When I returned to the church in my early 40s, I was shepherded by three male priests in succession who saw value in my extensive secular experience and provided an opportunity for me to share those gifts with the parish. More importantly, the senior laity -- predominantly women -- greeted me warmly into their ministries; my desire to serve was joyfully encouraged. (Only later did I realize not all new members in our wider church are blessed with such a welcome.)
Seeking to make up for lost time, I availed myself of nearly every educational opportunity offered in my parish and diocesan community: Inquirer's class (followed by confirmation); training as a lay Eucharistic minister and senior acolyte; four years of EfM and mentor training; four extended units of Clinical Pastoral Education via a regional medical center; Online preaching course via EDS; Anti-racism training (along with train-the-trainer instruction) and a half-dozen or so miscellaneous class offerings scattered here and there, along with police chaplaincy and victim's services training courtesy of local law enforcement.
Those limited educational offerings - coupled with my career experience and enthusiastic parish support - are what prepared me for leadership in my church.

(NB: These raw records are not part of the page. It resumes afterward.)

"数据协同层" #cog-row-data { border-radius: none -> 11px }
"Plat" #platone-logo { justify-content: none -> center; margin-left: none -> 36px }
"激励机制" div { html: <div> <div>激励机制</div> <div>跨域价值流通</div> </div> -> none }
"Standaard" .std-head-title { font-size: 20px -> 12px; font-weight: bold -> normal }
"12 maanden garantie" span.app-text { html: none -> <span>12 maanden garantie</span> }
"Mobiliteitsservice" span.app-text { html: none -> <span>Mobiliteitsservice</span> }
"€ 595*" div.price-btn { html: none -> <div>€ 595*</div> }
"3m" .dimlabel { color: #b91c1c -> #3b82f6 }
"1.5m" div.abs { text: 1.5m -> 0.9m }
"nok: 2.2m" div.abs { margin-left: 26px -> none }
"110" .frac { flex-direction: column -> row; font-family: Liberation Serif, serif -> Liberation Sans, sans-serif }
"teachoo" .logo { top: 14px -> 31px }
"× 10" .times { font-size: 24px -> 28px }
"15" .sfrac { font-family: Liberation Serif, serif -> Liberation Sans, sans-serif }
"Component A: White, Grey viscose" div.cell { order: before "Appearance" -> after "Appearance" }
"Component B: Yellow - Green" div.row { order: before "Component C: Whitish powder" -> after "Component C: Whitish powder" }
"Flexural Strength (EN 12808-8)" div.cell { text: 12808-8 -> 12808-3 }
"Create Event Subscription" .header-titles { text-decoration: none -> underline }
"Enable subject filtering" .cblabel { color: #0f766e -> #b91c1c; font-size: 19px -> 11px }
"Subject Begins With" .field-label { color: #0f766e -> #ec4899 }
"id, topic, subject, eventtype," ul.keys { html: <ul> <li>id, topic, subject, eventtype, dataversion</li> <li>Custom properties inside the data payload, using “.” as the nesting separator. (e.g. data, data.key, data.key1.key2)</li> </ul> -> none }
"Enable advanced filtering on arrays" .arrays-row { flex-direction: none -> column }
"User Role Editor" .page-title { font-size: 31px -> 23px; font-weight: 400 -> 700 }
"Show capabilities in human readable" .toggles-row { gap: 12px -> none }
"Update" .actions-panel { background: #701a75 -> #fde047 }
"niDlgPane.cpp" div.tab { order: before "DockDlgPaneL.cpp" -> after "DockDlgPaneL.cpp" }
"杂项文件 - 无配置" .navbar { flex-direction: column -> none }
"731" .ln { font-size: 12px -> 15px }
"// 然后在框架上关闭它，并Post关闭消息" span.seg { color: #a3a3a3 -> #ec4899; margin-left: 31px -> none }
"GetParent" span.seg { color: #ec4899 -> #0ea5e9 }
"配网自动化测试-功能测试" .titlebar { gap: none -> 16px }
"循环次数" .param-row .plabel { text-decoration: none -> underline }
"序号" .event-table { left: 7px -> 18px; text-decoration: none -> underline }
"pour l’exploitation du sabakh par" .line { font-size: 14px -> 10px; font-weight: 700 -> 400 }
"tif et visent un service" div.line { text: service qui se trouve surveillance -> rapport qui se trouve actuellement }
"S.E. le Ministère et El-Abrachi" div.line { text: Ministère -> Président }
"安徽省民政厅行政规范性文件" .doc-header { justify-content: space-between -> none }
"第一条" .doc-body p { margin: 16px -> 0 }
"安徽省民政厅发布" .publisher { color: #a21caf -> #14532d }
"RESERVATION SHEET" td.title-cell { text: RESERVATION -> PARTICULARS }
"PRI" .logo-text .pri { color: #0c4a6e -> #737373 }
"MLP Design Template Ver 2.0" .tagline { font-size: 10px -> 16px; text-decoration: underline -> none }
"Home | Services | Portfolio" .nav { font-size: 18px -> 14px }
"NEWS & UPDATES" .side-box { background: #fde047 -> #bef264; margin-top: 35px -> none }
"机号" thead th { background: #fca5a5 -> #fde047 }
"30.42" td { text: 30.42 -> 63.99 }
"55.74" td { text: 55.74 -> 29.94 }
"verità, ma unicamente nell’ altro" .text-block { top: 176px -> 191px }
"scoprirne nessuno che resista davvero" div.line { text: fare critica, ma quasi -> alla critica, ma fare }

I've no fancy letters behind my name or impressive sheepskin hanging on the walls. There is no seminary in my diocese and no university offering adequate religious studies. For those of us with family, community and professional responsibilities, traveling great distances for training is often impractical and expensive.
In the Diocese of Wyoming, my story is not unusual - there are many women serving the church here with similar experiences. We've learned through the years that if we want a thriving church, we have to build it ourselves.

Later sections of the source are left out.